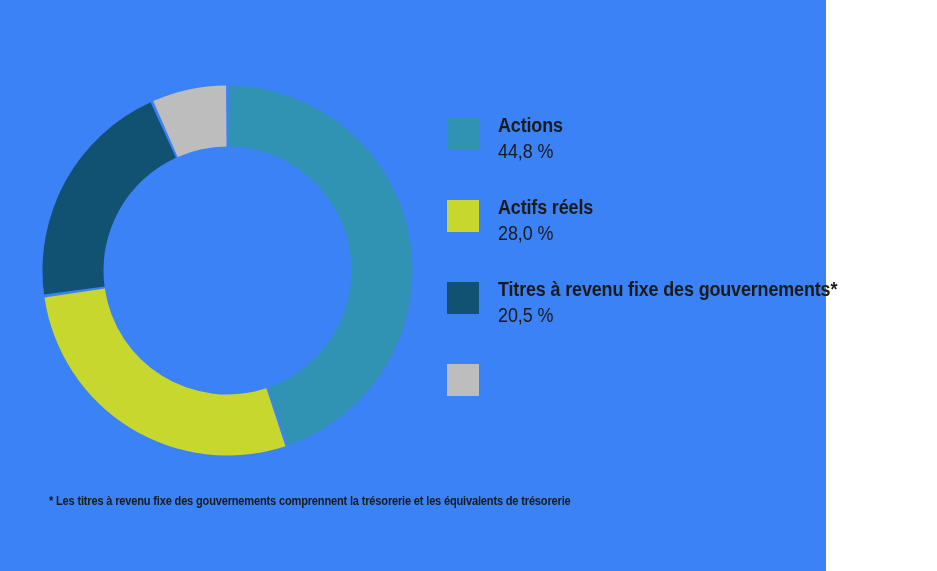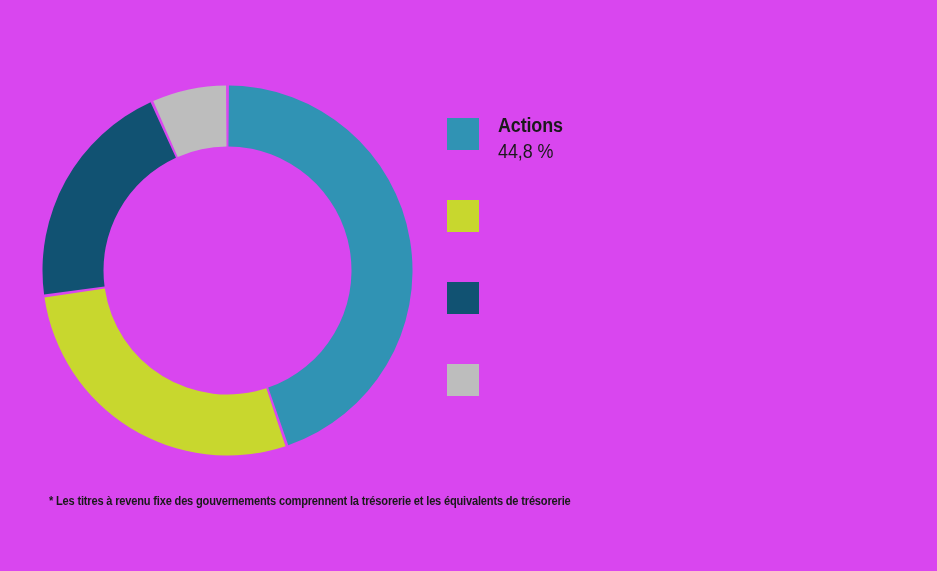--- a/index.html
+++ b/index.html
@@ -9,23 +9,23 @@
   }
   body {
     width: 937px;
     height: 571px;
     overflow: hidden;
     font-family: "Liberation Sans", sans-serif;
     color: #1a1a1a;
   }
   #page {
     position: relative;
-    width: 937px;
+    width: 826px;
     height: 571px;
-    background: #d946ef;
+    background: #3b82f6;
   }
 
   
   #donut-wrap {
     position: absolute;
     left: 37px;
     top: 80px;
     width: 381px;
     height: 381px;
   }
@@ -120,24 +120,32 @@
     <div class="legend-item">
       <span class="legend-swatch" style="background:#3093b4"></span>
       <div class="legend-text">
         <div class="legend-label">Actions</div>
         <div class="legend-value">44,8 %</div>
       </div>
     </div>
 
     <div class="legend-item">
       <span class="legend-swatch" style="background:#c8d72e"></span>
+      <div class="legend-text">
+        <div class="legend-label">Actifs réels</div>
+        <div class="legend-value">28,0 %</div>
+      </div>
     </div>
 
     <div class="legend-item">
       <span class="legend-swatch" style="background:#115272"></span>
+      <div class="legend-text">
+        <div class="legend-label">Titres à revenu fixe des gouvernements*</div>
+        <div class="legend-value">20,5 %</div>
+      </div>
     </div>
 
     <div class="legend-item">
       <span class="legend-swatch" style="background:#bdbdbd"></span>
     </div>
 
   </div>
 
   <div id="footnote">* Les titres à revenu fixe des gouvernements comprennent la trésorerie et les équivalents de trésorerie</div>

Work instructions ::
With the pictures set aside, copy each line above as written.

Solution for this problem ::
--- a/index.html
+++ b/index.html
@@ -9,23 +9,23 @@
   }
   body {
     width: 937px;
     height: 571px;
     overflow: hidden;
     font-family: "Liberation Sans", sans-serif;
     color: #1a1a1a;
   }
   #page {
     position: relative;
-    width: 937px;
+    width: 826px;
     height: 571px;
-    background: #d946ef;
+    background: #3b82f6;
   }
 
   
   #donut-wrap {
     position: absolute;
     left: 37px;
     top: 80px;
     width: 381px;
     height: 381px;
   }
@@ -120,24 +120,32 @@
     <div class="legend-item">
       <span class="legend-swatch" style="background:#3093b4"></span>
       <div class="legend-text">
         <div class="legend-label">Actions</div>
         <div class="legend-value">44,8 %</div>
       </div>
     </div>
 
     <div class="legend-item">
       <span class="legend-swatch" style="background:#c8d72e"></span>
+      <div class="legend-text">
+        <div class="legend-label">Actifs réels</div>
+        <div class="legend-value">28,0 %</div>
+      </div>
     </div>
 
     <div class="legend-item">
       <span class="legend-swatch" style="background:#115272"></span>
+      <div class="legend-text">
+        <div class="legend-label">Titres à revenu fixe des gouvernements*</div>
+        <div class="legend-value">20,5 %</div>
+      </div>
     </div>
 
     <div class="legend-item">
       <span class="legend-swatch" style="background:#bdbdbd"></span>
     </div>
 
   </div>
 
   <div id="footnote">* Les titres à revenu fixe des gouvernements comprennent la trésorerie et les équivalents de trésorerie</div>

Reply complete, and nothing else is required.